TASK REQUIREMENTS: From the entries that follow, reproduce exactly and only the lines from the line with "flex-end -> flex-start;" to the line with "و تدوین: صاحبزادہ", endpoints included.

(Web page revision data)
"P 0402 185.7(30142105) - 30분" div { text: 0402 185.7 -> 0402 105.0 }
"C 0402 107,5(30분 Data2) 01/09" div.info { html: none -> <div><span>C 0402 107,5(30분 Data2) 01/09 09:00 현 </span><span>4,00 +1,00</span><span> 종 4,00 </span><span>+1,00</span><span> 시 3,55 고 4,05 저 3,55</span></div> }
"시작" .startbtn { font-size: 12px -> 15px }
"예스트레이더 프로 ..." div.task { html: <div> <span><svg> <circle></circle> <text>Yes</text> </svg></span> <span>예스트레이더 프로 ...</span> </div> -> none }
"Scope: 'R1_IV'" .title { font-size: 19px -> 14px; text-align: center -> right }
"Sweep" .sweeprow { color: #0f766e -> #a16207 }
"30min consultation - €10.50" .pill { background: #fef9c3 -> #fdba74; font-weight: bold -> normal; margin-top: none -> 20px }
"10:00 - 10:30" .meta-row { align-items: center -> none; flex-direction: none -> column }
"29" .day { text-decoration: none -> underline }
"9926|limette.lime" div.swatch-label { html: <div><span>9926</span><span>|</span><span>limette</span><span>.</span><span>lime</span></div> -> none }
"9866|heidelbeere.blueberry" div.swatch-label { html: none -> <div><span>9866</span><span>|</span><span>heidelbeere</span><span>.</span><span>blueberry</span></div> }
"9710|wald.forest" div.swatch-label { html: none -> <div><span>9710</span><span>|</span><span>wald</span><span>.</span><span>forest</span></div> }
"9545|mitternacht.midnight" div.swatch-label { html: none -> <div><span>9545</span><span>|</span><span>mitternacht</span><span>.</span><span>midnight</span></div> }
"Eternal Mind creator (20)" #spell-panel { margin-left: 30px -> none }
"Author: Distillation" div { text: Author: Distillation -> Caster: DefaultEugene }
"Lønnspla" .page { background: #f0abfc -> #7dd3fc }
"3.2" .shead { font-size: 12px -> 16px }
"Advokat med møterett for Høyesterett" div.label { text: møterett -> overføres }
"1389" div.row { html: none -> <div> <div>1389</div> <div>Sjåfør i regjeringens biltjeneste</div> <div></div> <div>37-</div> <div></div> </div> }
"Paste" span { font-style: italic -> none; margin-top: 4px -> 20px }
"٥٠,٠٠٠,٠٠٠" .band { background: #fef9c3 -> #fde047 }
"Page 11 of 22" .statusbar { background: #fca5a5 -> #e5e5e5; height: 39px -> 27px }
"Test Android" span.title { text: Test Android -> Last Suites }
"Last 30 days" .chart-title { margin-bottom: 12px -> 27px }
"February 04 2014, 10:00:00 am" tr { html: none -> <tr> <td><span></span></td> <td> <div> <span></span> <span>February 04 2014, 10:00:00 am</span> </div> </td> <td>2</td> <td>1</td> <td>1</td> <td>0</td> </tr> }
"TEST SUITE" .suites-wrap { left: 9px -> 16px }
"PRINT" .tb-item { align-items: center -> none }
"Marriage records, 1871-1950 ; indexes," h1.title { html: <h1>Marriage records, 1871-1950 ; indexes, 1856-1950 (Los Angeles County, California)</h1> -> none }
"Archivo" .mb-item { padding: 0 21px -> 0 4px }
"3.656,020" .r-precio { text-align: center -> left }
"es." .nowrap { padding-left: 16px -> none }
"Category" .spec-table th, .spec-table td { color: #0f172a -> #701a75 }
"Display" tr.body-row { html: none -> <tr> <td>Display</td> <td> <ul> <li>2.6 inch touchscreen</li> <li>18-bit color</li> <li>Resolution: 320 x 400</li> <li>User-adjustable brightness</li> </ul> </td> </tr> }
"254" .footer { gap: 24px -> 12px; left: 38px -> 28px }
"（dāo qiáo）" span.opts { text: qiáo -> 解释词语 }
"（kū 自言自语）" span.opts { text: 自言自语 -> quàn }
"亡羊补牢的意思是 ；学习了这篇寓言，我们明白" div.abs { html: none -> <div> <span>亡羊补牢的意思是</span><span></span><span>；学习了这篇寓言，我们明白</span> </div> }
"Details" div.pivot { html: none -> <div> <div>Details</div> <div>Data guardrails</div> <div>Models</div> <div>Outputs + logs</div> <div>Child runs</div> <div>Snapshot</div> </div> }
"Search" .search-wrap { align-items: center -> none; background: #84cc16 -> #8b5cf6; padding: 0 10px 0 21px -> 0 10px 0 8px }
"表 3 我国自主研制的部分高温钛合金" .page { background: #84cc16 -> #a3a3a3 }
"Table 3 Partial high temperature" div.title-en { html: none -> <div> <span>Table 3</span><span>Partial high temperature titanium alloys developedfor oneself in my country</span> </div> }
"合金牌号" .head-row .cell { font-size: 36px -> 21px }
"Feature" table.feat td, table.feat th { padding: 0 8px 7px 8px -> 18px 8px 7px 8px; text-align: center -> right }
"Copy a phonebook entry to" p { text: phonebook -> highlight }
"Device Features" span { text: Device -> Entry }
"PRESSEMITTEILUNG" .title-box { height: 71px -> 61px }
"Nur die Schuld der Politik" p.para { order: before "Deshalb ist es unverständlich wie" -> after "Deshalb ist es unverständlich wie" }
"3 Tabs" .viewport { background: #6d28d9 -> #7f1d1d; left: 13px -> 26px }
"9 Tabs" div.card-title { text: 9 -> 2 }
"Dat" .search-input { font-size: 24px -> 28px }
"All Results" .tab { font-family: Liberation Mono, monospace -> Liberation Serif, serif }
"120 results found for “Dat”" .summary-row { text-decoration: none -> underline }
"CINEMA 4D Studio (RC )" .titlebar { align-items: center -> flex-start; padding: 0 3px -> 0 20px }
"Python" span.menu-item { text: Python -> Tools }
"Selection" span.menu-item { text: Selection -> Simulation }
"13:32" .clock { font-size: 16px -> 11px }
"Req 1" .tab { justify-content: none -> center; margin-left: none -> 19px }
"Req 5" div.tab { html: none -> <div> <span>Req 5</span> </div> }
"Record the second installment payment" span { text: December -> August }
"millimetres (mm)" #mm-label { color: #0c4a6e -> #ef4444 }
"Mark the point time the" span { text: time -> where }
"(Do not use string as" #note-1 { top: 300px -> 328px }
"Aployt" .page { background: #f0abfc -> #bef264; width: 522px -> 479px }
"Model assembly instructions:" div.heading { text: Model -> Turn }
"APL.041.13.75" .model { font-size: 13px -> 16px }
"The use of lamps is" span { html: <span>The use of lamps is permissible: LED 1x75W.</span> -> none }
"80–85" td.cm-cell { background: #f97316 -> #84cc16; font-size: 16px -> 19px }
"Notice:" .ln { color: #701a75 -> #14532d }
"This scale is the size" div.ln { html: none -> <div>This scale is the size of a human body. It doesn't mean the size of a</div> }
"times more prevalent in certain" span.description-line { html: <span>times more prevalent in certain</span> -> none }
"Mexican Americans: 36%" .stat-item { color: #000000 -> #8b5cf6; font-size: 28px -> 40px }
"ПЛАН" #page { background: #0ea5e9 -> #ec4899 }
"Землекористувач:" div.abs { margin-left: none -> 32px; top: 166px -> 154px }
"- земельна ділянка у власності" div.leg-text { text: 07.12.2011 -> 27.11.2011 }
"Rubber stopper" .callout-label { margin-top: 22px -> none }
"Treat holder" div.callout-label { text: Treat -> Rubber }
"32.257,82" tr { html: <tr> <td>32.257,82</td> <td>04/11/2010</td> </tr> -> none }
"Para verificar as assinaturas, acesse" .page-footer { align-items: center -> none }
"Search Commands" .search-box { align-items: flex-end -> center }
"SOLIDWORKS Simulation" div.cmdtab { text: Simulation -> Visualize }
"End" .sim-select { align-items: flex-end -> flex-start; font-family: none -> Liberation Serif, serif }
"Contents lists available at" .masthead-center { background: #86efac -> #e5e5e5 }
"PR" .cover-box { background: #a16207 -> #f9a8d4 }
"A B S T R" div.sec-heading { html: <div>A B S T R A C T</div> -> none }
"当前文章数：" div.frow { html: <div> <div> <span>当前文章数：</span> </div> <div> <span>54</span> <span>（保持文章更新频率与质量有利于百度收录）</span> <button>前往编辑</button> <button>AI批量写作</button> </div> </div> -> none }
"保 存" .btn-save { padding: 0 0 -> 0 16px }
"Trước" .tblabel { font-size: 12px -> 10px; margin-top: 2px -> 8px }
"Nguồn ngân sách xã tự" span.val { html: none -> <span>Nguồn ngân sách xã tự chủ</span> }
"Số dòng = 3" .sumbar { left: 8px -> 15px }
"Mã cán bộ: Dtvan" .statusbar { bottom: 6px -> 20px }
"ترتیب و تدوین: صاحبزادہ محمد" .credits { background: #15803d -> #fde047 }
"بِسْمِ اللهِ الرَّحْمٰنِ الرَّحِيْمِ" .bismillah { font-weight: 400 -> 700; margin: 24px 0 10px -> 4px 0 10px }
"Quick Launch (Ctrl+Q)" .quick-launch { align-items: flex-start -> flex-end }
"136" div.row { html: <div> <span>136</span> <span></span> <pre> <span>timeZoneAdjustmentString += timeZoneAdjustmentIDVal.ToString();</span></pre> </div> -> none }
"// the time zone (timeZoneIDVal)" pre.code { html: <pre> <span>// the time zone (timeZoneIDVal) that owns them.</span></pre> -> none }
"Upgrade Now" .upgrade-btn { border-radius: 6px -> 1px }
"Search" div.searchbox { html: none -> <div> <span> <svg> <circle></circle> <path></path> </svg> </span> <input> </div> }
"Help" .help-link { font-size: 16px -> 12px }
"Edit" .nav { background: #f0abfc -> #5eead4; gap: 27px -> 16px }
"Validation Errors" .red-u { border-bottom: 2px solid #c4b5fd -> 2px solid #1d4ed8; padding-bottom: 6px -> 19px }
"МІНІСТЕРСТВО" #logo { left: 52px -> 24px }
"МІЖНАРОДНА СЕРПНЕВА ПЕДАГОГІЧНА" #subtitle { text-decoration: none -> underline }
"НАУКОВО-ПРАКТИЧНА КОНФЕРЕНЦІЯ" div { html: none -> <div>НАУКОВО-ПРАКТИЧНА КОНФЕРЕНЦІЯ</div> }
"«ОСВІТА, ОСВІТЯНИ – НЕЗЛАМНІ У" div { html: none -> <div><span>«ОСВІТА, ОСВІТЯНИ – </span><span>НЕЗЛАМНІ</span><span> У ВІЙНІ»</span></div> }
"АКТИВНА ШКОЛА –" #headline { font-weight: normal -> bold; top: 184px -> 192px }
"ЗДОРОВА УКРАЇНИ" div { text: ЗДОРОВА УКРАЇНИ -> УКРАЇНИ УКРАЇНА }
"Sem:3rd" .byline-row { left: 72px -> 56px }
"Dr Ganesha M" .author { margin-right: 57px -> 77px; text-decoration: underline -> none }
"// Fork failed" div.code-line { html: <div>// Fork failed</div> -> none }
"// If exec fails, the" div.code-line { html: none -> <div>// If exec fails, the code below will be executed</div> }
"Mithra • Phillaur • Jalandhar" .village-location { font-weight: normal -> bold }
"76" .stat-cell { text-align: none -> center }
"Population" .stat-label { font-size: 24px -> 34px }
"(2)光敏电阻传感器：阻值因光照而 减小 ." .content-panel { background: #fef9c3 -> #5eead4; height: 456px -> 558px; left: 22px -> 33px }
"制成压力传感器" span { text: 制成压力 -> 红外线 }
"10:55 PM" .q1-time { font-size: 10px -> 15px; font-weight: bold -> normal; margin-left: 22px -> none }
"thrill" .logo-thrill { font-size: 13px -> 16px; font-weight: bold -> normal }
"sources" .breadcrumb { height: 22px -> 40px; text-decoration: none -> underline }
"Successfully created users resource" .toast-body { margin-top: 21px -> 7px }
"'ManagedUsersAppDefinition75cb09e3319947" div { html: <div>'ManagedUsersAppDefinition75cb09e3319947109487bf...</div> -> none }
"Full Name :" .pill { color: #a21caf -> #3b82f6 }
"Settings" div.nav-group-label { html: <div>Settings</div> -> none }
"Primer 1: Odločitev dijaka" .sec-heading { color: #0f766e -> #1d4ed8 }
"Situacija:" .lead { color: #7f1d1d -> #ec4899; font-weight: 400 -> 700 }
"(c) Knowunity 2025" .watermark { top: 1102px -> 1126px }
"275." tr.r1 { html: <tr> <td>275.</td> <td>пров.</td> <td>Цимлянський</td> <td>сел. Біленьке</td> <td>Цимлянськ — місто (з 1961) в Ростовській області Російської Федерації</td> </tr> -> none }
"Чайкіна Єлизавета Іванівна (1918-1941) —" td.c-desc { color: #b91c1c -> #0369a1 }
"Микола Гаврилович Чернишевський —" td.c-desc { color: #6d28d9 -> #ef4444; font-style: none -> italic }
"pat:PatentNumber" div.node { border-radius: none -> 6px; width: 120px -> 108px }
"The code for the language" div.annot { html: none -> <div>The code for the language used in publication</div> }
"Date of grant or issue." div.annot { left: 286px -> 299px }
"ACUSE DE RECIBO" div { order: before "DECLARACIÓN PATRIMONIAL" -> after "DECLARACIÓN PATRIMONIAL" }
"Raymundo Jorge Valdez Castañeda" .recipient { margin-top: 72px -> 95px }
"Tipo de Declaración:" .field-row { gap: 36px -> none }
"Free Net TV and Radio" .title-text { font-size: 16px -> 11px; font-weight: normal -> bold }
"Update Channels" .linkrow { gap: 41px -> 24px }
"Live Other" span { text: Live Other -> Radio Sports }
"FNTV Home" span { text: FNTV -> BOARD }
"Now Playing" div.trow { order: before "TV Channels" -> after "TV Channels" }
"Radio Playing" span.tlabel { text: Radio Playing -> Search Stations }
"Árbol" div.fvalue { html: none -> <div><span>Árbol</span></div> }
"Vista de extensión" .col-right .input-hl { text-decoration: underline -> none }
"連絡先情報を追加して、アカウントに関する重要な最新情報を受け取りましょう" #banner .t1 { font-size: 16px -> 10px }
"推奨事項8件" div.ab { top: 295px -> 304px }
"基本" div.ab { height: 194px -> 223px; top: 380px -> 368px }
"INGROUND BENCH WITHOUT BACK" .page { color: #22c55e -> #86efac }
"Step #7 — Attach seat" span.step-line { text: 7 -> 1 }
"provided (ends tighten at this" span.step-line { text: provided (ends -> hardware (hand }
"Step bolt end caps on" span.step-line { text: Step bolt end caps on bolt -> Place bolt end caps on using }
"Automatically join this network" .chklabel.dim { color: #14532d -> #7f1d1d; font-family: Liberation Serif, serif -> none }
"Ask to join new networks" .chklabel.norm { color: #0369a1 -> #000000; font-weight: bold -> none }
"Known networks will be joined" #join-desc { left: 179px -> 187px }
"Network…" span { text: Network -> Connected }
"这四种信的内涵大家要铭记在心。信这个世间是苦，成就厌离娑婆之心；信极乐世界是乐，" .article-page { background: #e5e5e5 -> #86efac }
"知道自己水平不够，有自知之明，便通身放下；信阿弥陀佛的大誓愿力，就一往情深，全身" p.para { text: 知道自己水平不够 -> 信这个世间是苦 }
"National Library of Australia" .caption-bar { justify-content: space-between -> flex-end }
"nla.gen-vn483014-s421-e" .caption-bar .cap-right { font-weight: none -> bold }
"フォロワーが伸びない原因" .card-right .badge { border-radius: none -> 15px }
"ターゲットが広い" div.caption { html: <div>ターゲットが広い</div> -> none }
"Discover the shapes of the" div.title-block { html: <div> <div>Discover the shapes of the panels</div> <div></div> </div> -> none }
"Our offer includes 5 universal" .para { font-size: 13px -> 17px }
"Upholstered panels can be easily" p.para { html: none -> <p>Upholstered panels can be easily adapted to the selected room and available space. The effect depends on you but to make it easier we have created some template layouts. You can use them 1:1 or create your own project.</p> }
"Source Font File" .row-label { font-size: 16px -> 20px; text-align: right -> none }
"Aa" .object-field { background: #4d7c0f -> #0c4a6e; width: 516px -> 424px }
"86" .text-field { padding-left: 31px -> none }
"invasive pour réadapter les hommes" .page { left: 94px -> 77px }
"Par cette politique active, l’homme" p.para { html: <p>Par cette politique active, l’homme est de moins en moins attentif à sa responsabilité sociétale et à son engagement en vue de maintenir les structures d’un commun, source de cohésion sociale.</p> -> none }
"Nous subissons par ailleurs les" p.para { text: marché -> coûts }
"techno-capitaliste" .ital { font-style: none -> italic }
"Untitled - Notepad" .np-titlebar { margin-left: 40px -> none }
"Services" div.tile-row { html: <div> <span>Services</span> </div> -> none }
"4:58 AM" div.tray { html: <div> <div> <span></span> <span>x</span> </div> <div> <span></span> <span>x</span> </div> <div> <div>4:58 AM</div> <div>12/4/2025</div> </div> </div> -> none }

COMPLETED TASK:
"End" .sim-select { align-items: flex-end -> flex-start; font-family: none -> Liberation Serif, serif }
"Contents lists available at" .masthead-center { background: #86efac -> #e5e5e5 }
"PR" .cover-box { background: #a16207 -> #f9a8d4 }
"A B S T R" div.sec-heading { html: <div>A B S T R A C T</div> -> none }
"当前文章数：" div.frow { html: <div> <div> <span>当前文章数：</span> </div> <div> <span>54</span> <span>（保持文章更新频率与质量有利于百度收录）</span> <button>前往编辑</button> <button>AI批量写作</button> </div> </div> -> none }
"保 存" .btn-save { padding: 0 0 -> 0 16px }
"Trước" .tblabel { font-size: 12px -> 10px; margin-top: 2px -> 8px }
"Nguồn ngân sách xã tự" span.val { html: none -> <span>Nguồn ngân sách xã tự chủ</span> }
"Số dòng = 3" .sumbar { left: 8px -> 15px }
"Mã cán bộ: Dtvan" .statusbar { bottom: 6px -> 20px }
"ترتیب و تدوین: صاحبزادہ محمد" .credits { background: #15803d -> #fde047 }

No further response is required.